Repeat every entry, word for word, leaving no line out.

++++++++++++++++++++

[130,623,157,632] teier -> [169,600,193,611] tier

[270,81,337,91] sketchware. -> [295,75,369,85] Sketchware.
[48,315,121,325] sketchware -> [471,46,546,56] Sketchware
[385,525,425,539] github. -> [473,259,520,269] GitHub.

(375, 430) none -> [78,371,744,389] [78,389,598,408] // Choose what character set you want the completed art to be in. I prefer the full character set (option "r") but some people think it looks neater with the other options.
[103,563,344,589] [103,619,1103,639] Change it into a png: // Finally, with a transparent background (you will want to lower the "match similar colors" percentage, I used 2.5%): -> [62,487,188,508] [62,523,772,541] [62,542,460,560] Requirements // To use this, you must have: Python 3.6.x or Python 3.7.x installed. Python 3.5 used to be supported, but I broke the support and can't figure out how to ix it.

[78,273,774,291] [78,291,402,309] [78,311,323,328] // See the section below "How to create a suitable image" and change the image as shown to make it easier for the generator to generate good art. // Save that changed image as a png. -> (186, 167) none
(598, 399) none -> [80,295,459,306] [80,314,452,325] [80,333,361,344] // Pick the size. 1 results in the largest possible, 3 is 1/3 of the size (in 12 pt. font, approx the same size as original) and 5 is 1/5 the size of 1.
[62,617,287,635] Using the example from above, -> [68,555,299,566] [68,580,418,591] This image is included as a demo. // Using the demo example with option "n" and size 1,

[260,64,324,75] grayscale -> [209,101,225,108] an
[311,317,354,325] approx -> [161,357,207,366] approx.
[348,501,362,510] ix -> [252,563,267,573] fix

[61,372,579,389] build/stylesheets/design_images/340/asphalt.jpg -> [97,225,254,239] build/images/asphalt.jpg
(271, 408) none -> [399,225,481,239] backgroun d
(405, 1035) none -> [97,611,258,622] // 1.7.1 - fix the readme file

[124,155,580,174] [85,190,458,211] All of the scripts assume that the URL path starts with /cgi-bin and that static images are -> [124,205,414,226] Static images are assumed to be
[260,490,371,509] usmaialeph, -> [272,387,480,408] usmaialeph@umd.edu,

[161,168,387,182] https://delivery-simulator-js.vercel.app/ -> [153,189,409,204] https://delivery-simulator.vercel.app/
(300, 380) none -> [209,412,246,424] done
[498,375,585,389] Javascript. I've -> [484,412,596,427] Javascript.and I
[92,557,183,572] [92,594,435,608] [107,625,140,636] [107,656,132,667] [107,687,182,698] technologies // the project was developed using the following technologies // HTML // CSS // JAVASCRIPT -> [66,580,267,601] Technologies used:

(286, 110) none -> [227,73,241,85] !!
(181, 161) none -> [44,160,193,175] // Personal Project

++++++++++++++++++++

[The answer]
[130,623,157,632] teier -> [169,600,193,611] tier

[270,81,337,91] sketchware. -> [295,75,369,85] Sketchware.
[48,315,121,325] sketchware -> [471,46,546,56] Sketchware
[385,525,425,539] github. -> [473,259,520,269] GitHub.

(375, 430) none -> [78,371,744,389] [78,389,598,408] // Choose what character set you want the completed art to be in. I prefer the full character set (option "r") but some people think it looks neater with the other options.
[103,563,344,589] [103,619,1103,639] Change it into a png: // Finally, with a transparent background (you will want to lower the "match similar colors" percentage, I used 2.5%): -> [62,487,188,508] [62,523,772,541] [62,542,460,560] Requirements // To use this, you must have: Python 3.6.x or Python 3.7.x installed. Python 3.5 used to be supported, but I broke the support and can't figure out how to ix it.

[78,273,774,291] [78,291,402,309] [78,311,323,328] // See the section below "How to create a suitable image" and change the image as shown to make it easier for the generator to generate good art. // Save that changed image as a png. -> (186, 167) none
(598, 399) none -> [80,295,459,306] [80,314,452,325] [80,333,361,344] // Pick the size. 1 results in the largest possible, 3 is 1/3 of the size (in 12 pt. font, approx the same size as original) and 5 is 1/5 the size of 1.
[62,617,287,635] Using the example from above, -> [68,555,299,566] [68,580,418,591] This image is included as a demo. // Using the demo example with option "n" and size 1,

[260,64,324,75] grayscale -> [209,101,225,108] an
[311,317,354,325] approx -> [161,357,207,366] approx.
[348,501,362,510] ix -> [252,563,267,573] fix

[61,372,579,389] build/stylesheets/design_images/340/asphalt.jpg -> [97,225,254,239] build/images/asphalt.jpg
(271, 408) none -> [399,225,481,239] backgroun d
(405, 1035) none -> [97,611,258,622] // 1.7.1 - fix the readme file

[124,155,580,174] [85,190,458,211] All of the scripts assume that the URL path starts with /cgi-bin and that static images are -> [124,205,414,226] Static images are assumed to be
[260,490,371,509] usmaialeph, -> [272,387,480,408] usmaialeph@umd.edu,

[161,168,387,182] https://delivery-simulator-js.vercel.app/ -> [153,189,409,204] https://delivery-simulator.vercel.app/
(300, 380) none -> [209,412,246,424] done
[498,375,585,389] Javascript. I've -> [484,412,596,427] Javascript.and I
[92,557,183,572] [92,594,435,608] [107,625,140,636] [107,656,132,667] [107,687,182,698] technologies // the project was developed using the following technologies // HTML // CSS // JAVASCRIPT -> [66,580,267,601] Technologies used:

(286, 110) none -> [227,73,241,85] !!
(181, 161) none -> [44,160,193,175] // Personal Project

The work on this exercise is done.